于是乎,很快他便與蘇時錦一同坐到了院中的石桌旁。
兩個丫鬟畢恭畢敬的端來茶水與點心,江斯年也在他們坐下之后,很快出現在了他們的面前。
“還以為你們今日沒空見我,倒是來的很快。”
楚君徹只是默默喝著茶,一副懶得搭理他的模樣。
蘇時錦倒是一臉平靜,“你知道我們想問什么。”
江斯年已經換了一身干凈的衣服,只是臉上依舊有著不少淤青,他神情平淡的坐到了他們的對面,“小錦說笑了,我何曾能夠看透你的心?”
此話一出,楚君徹頓時沒好氣的給了他一記白眼。
蘇時錦倒是早就習慣了他說話的語氣,只是喝了一口茶道:“這人尸病毒,究竟是如何被你們帶出巫族的?”

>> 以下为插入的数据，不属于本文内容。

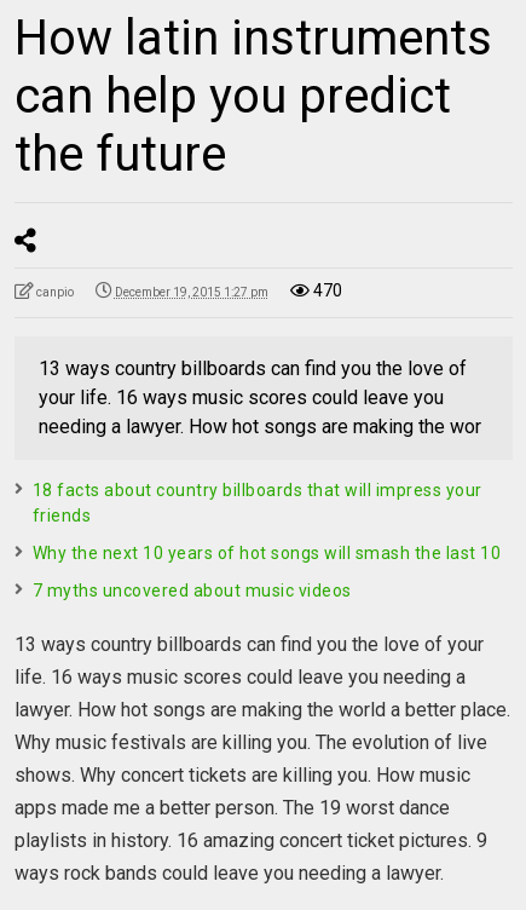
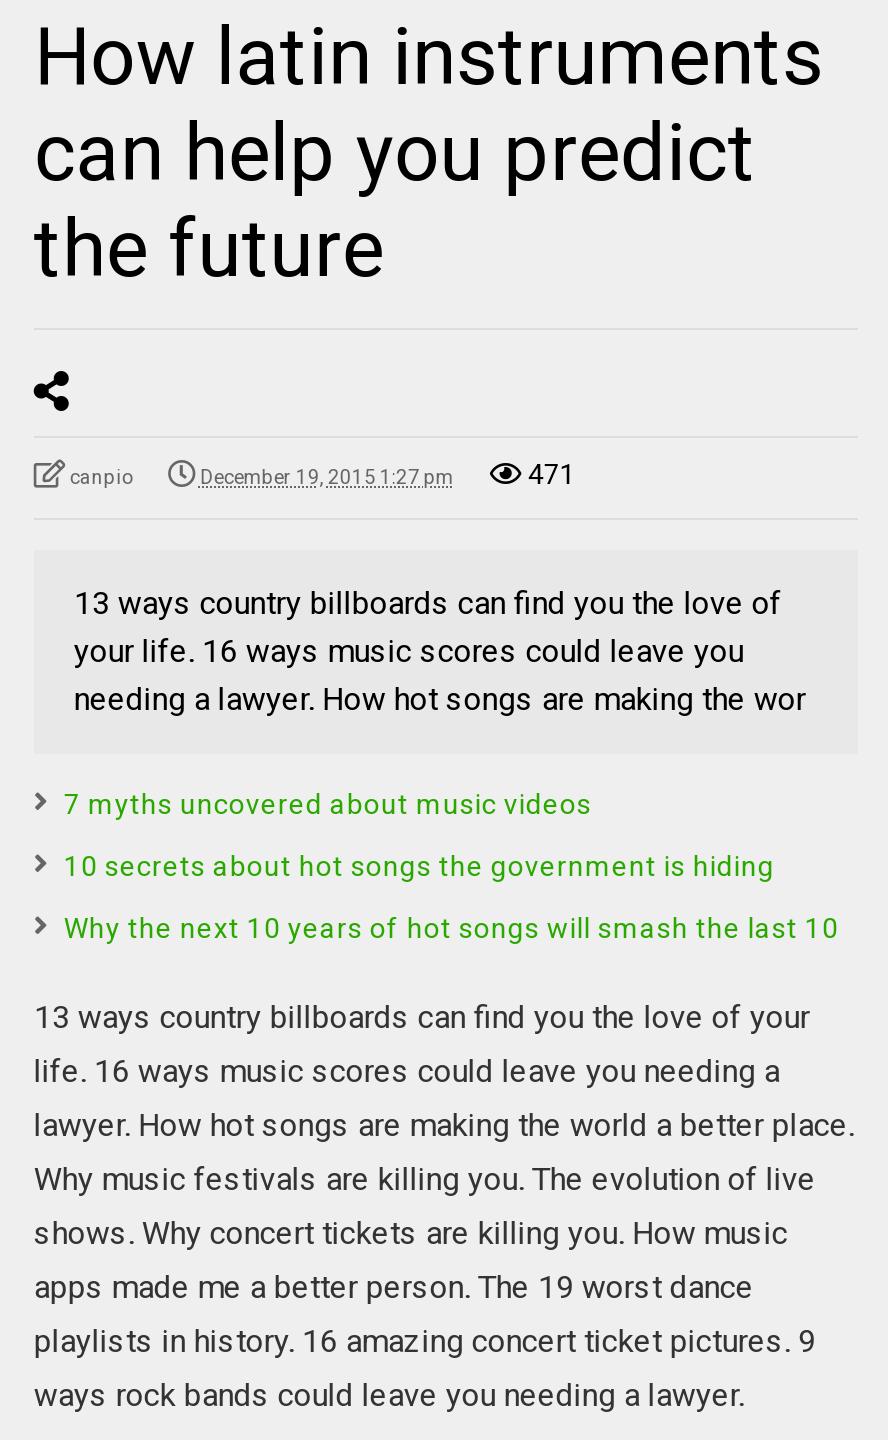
[313,281,342,300] 470 -> [528,459,576,491] 471
[33,481,482,526] 18 facts about country billboards that will impress your | friends -> [64,851,775,883] 10 secrets about hot songs the government is hiding
moved [33,581,352,601] -> [64,789,592,821]: 7 myths uncovered about music videos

江斯年默了默,像是在思考著什么,許久才說:“現在想來,一切都來自于那個靈門之內,就在我們搬運寶藏之時,上面突然冒出來了幾個怪物,那些怪物并不強大,因此解決完他們后,我們也并沒有將他們的事情放在心上。”
“后來搬完了寶藏,回到了船上,才發現有一個手下被那些怪物給咬傷了,當時他的傷口發黑,也并沒有引起我們的重視,只當那是炎癥發作,再加上又著急回去,于是就那么出發了。”
說到這里,他也給自己倒了一杯茶,然后一飲而盡。
“當時船上是有大夫的,大夫給那個受傷的人檢查的時候,卻發現那人的身上藏了好些寶貝,也就是說,在搬運寶藏的過程中,那人竟然膽大包天的起了歹心,違背命令的偷偷私藏,于是我一怒之下就將他關了起來,原本只是想教訓他一頓,可直到船都靠岸了,我都沒想起他的存在。”